Mind you, I am NOT speaking for the committee as a whole, I am just throwing an idea out there.
I also notice that you list the business associations including the Ardmore Initiative on your site. Are they being charged as well? They are non-profits as well.
Anyway, if you can find a way or propose a solution as to what we can do that is mutually agreeable, Sherry will tell me.
If not, know that I do find your site interesting .
Since that time, I know many people and many businesses who have had Sarah Lockard interactions that were less than stellar. And I have to ask because I have never seen, has she actually ever placed any of her “clients” in the traditional media and elsewhere? After all it’s not like her website is internationally famous, is it?
Anyway, I just wanted to point out that she wanted to charge a start-up non-profit this amount of money to be listed. And for all the people who said all she was looking for was a swap of services with the free Christmas Eve dinner, I point out, that in my opinion, that was not merely what she was about.
So now a few days have gone by and there has been nothing out of Ms. Lockard about either her “Generous Monday” post or her free Christmas Eve feed me e-mail. But what is popping up is this from some female bloggers:
Not to be rude, but I hope they got their five free Instagrams out of the deal.
I know we don’t know each other, but I’ve been following the fallout fiasco from your restaurant email that was leaked and I want to say
I’M SORRY.
I’m sorry that there was someone who you reached out to for business who decided that sharing a private email (and your information) was OK.
I’m sorry that the blogging industry is filled with some vultures who wait for something to feed on because they don’t want to reflect on their own lives.
I’m sorry that a business contact was not professional enough to react in a responsible way.
I’m sorry that this was blown out of proportion and reduced to petty bullying by people who hide behind computer screens.
It goes on from there, but you get the gist of it. I applaud this fellow female blogger for writing about this and sharing her opinion but I am sorry that this woman expended so much energy being sorry for a woman who has reaped what she has sewn. She should save the sympathy and empathy for someone who deserves it.
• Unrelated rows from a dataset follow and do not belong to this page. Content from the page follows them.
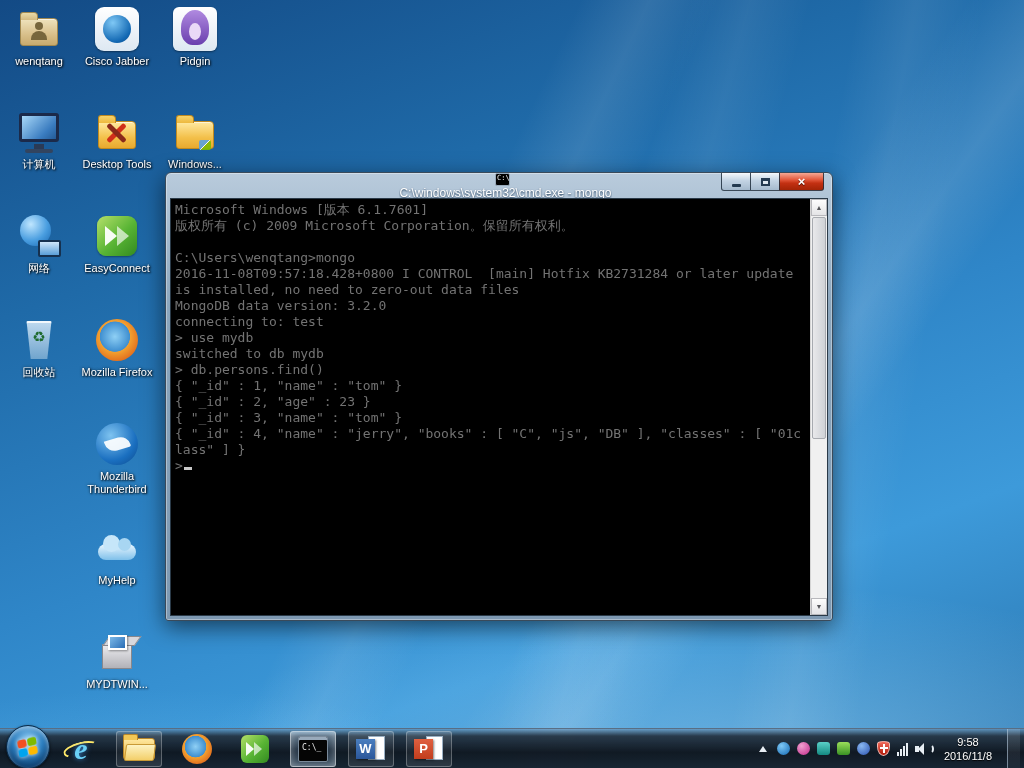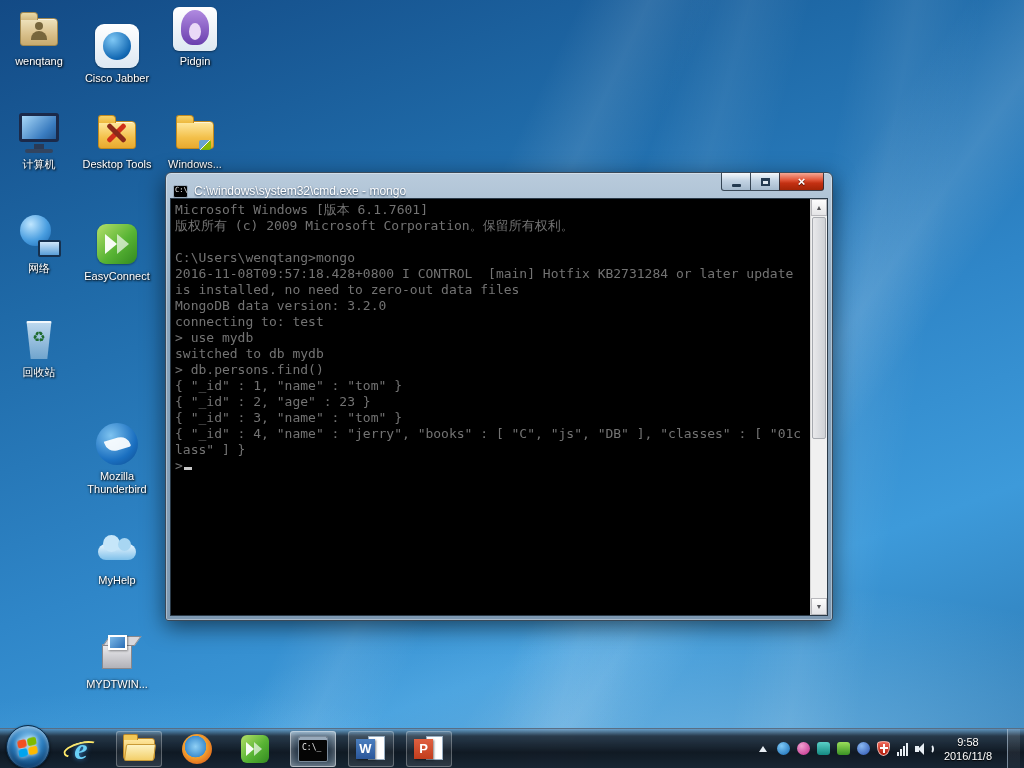--- a/index.html
+++ b/index.html
@@ -259,7 +259,7 @@
     <div class="lbl">wenqtang</div>
   </div>
 
-  <div class="dicon" style="left:79px;top:22px">
+  <div class="dicon" style="left:79px;top:5px">
     <div class="img">
         <div class="tile-white"></div>
         <div class="jab-ball"></div>

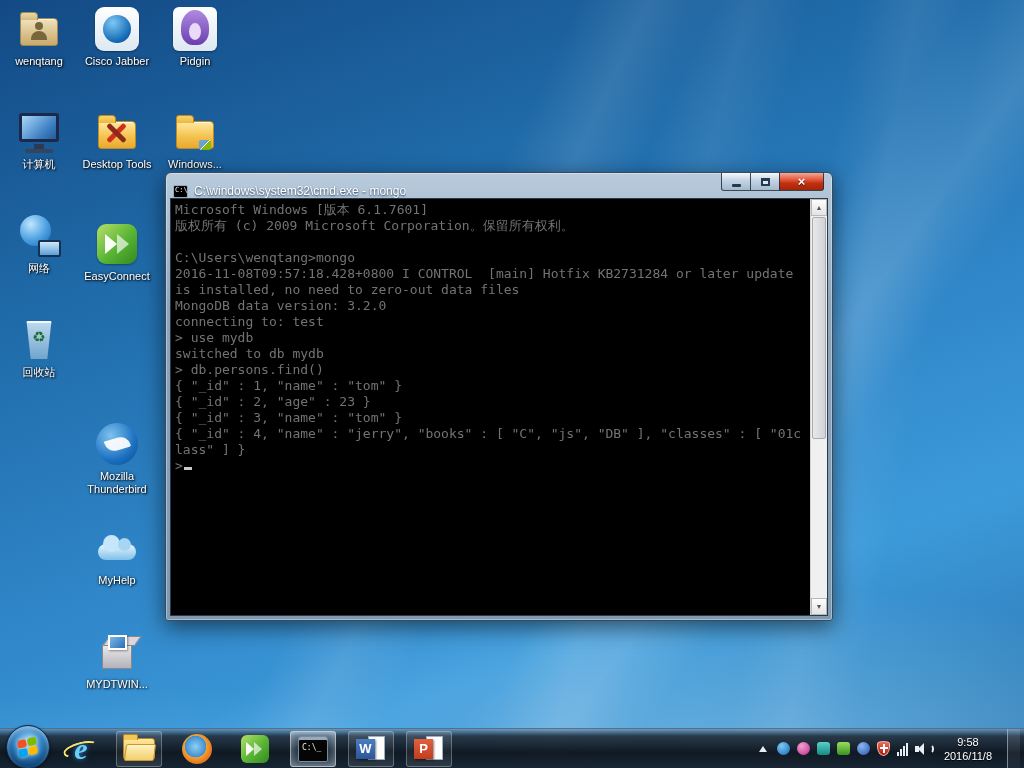--- a/index.html
+++ b/index.html
@@ -124,7 +124,7 @@
     background:linear-gradient(#b9cbdc,#8ba6bd 30%,#7e99b2);
     border:1px solid #3a4a5a;border-radius:6px 6px 3px 3px;
     box-shadow:0 0 0 1px rgba(255,255,255,.35) inset, 0 6px 22px rgba(0,0,0,.55);}
-  .titlebar{position:relative;height:25px;display:flex;align-items:flex-end;padding-left:7px;}
+  .titlebar{position:relative;height:25px;display:flex;align-items:center;padding-left:7px;flex-direction:column;}
   .tb-cmdicon{width:15px;height:13px;background:#000;border:1px solid #9ab;border-radius:2px;
     position:relative;flex:0 0 auto;}
   .tb-cmdicon:before{content:"C:\\";position:absolute;left:1px;top:0;font-family:"DejaVu Sans Mono",monospace;

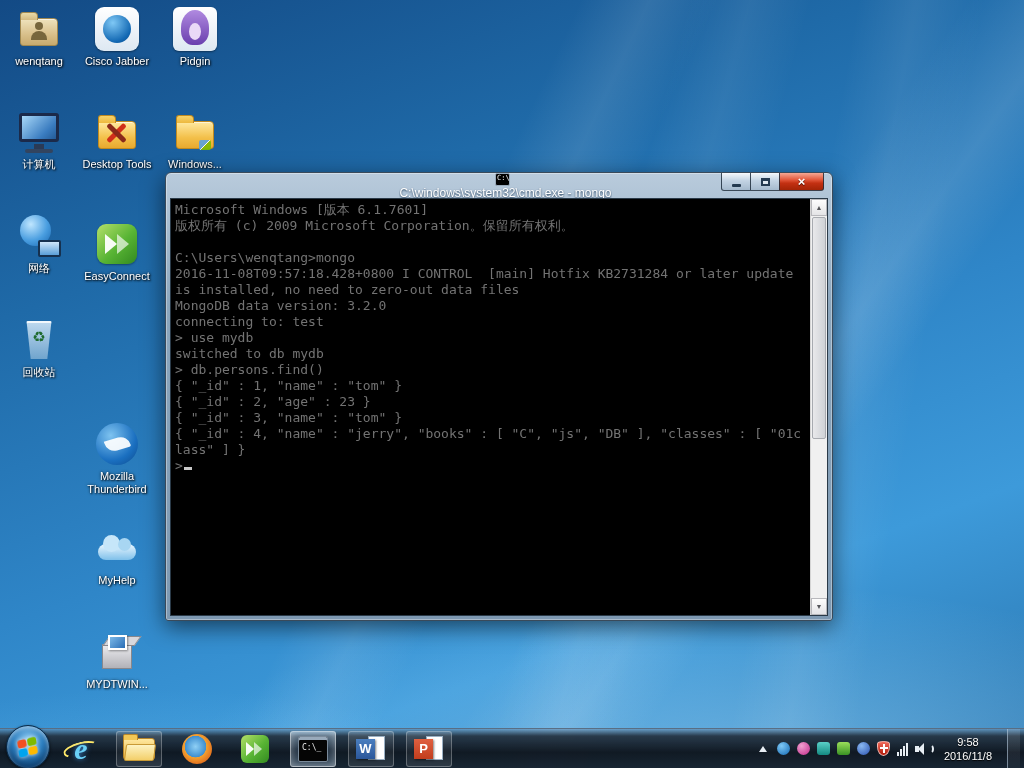--- a/index.html
+++ b/index.html
@@ -309,7 +309,7 @@
     <div class="lbl">网络</div>
   </div>
 
-  <div class="dicon" style="left:79px;top:220px">
+  <div class="dicon" style="left:79px;top:212px">
     <div class="img">
         <div class="ec-tile"></div>
       </div>

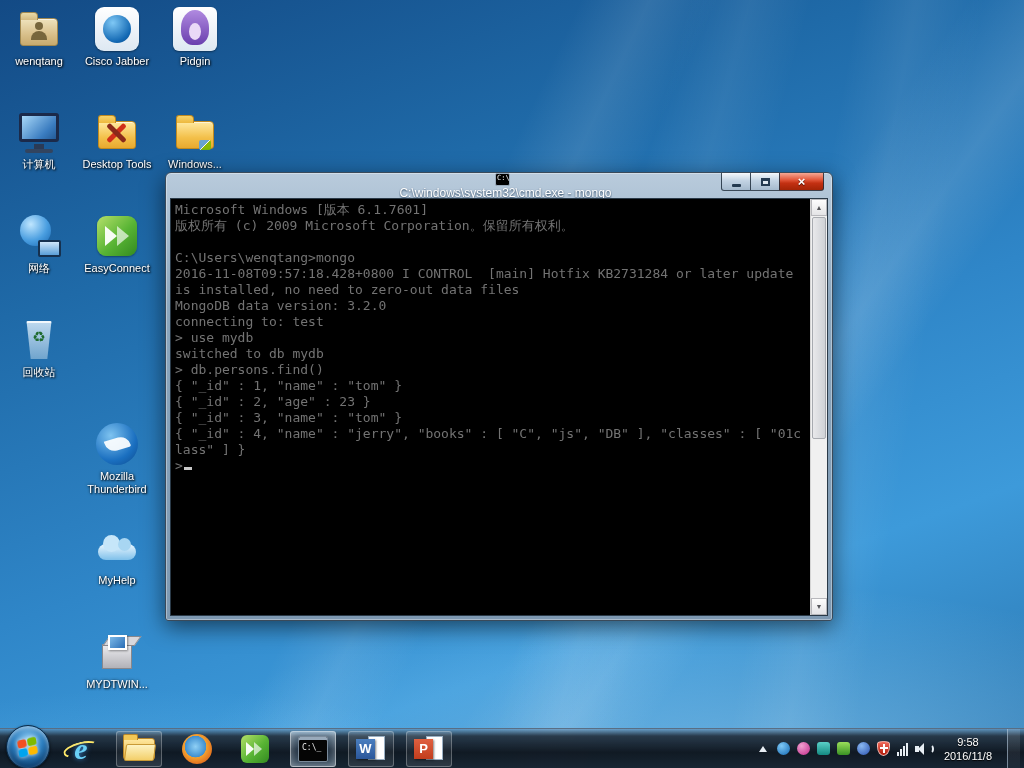--- a/index.html
+++ b/index.html
@@ -323,6 +323,12 @@
     <div class="lbl">回收站</div>
   </div>
 
+  <div class="dicon" style="left:79px;top:316px">
+    <div class="img">
+        <div class="ff"></div>
+      </div>
+    <div class="lbl">Mozilla Firefox</div>
+  </div>
 
 
   <div class="dicon" style="left:79px;top:420px">

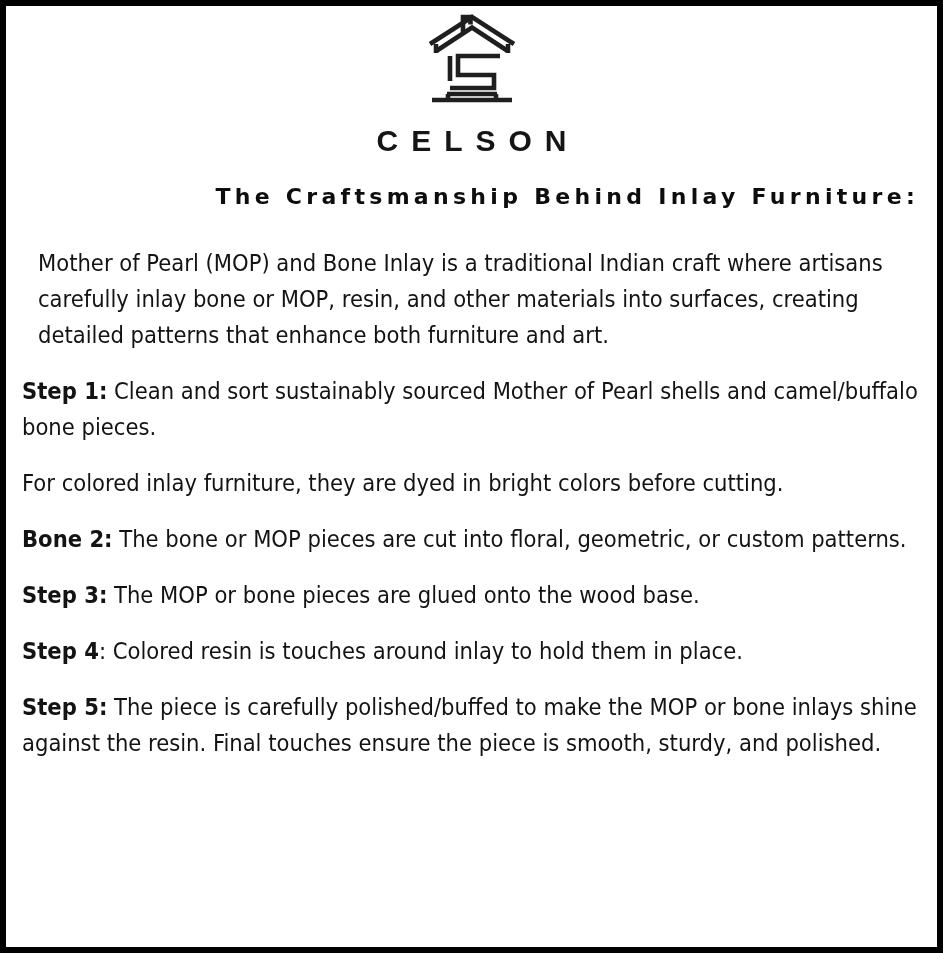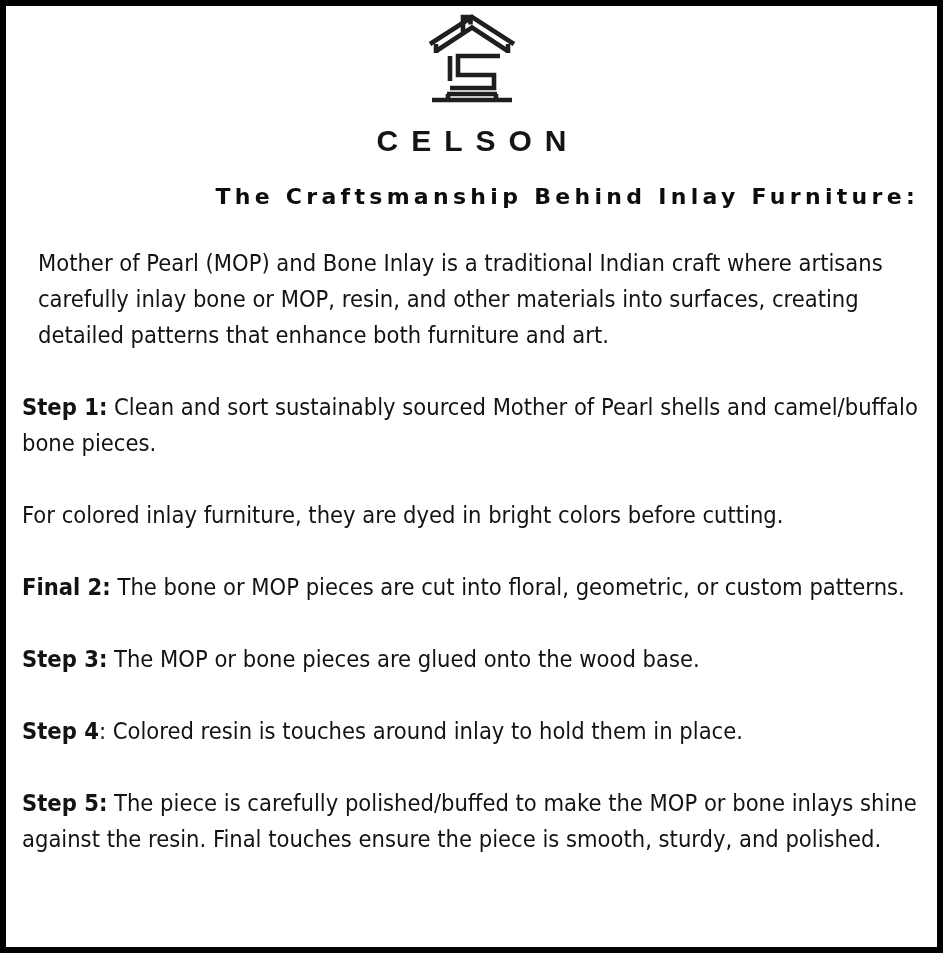--- a/index.html
+++ b/index.html
@@ -78,7 +78,7 @@
 
   
   .para { margin: 0; }
-  .para + .para { margin-top: 36px; }
+  .para + .para { margin-top: 20px; }
   .first-para { margin-top: 34px; margin-left: 16px; }
 
   .step-label {

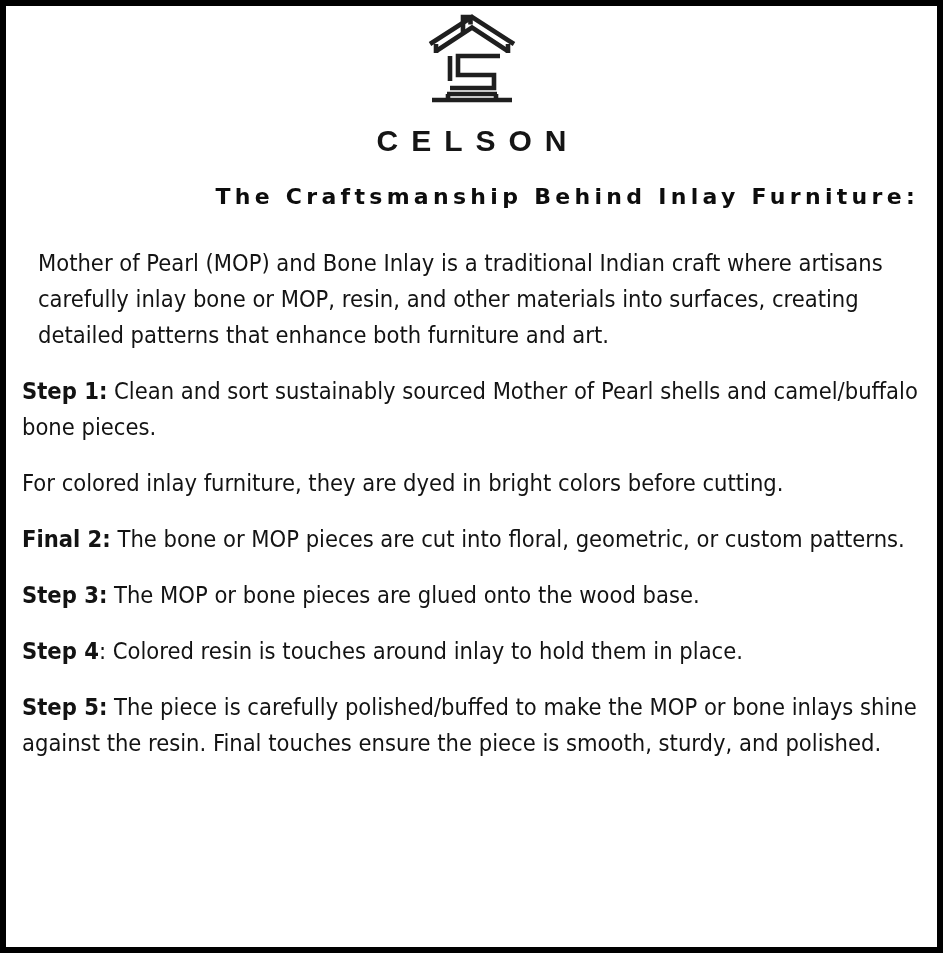--- a/index.html
+++ b/index.html
@@ -126,7 +126,7 @@
 
     <p class="body-copy para"><span>For colored inlay furniture, they are dyed in bright colors before cutting.</span></p>
 
-    <p class="body-copy para"><span class="step-label">Final 2:</span><span> The bone or MOP pieces are cut into floral, geometric, or custom patterns.</span></p>
+    <p class="body-copy para"><span class="step-label">Bone 2:</span><span> The bone or MOP pieces are cut into floral, geometric, or custom patterns.</span></p>
 
     <p class="body-copy para"><span class="step-label">Step 3:</span><span> The MOP or bone pieces are glued onto the wood base.</span></p>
Sarah Lockard is not being bullied. She sent out an e-mail from her “corporate” branded e-mail account to a bunch of restaurants and who knows who else. She put this out there in the public when she hit “send”.
What happened was indeed you reap what you sew. There was nothing private about an e-mail that promised some odd sort of very public display in return for feeding her entire family on Christmas Eve for in essence more publicity for herself! It was a gamble, and she rolled the dice badly, and this is not bullying it is backlash.
And then there is this from another blog I had never heard of called What’s Up Fagans:
In one of my of blogging Facebook groups, someone shared a post about a blogger who made a bad PR choice, I guess you could say….All of this represents to me . . .The scary side of blogging…I try to present my REAL life, my real home, my real self…..
Now thousands of other have mocked not only her business idea, but her, as a person, calling her horrible names, mocking her haircut, fashion, and looks. They have flooded her blog and email with hate comments and mail. They have put her entire family in a negative spotlight.
And my heart aches for her!
Because I never, ever, want something like that to happen to me! But it could. . .
I could, because of my little bit of cyberspace, hurt not only myself and my business, but my family and loved ones. And that is scary. That is horrifying! And the worst part? She didn’t even choose to share this publicly on her blog; someone else decided to share her email. Someone else threw her into the news….Because, for every self-conceited, self-righteous, know-it-all, holier-than-thou person who bashes, hates, criticizes, judges, condemns, and laughs at another without much of a second thought, thanks to the faceless internet, there is a real person on the other end being very really affected by those words….Don’t be the jerk. Be the good.
Now I agree with a lot of what this blogger has written about. Just not applying it to whom she is writing about. And while the reset of the world might view aroundmainline as a blog, and it’s owner/publisher a blogger, a very important distinction is she does not put it out there that she perceives it that way:
Welcome to AroundMainLine.com, the Philadelphia region’s first online magazine covering the Main Line and beyond. AML is privileged to welcome you to a reliable, socially responsible and culturally rich online magazine that speaks to the Philadelphia region. That’s right, we don’t believe in wasting paper and your valuable money to bring you the best of Philadelphia’s Main Line region, the surrounding areas and vibrant western suburbs. So, we are publishing our magazine digitally respective of the earth’s resources and your valuable resources.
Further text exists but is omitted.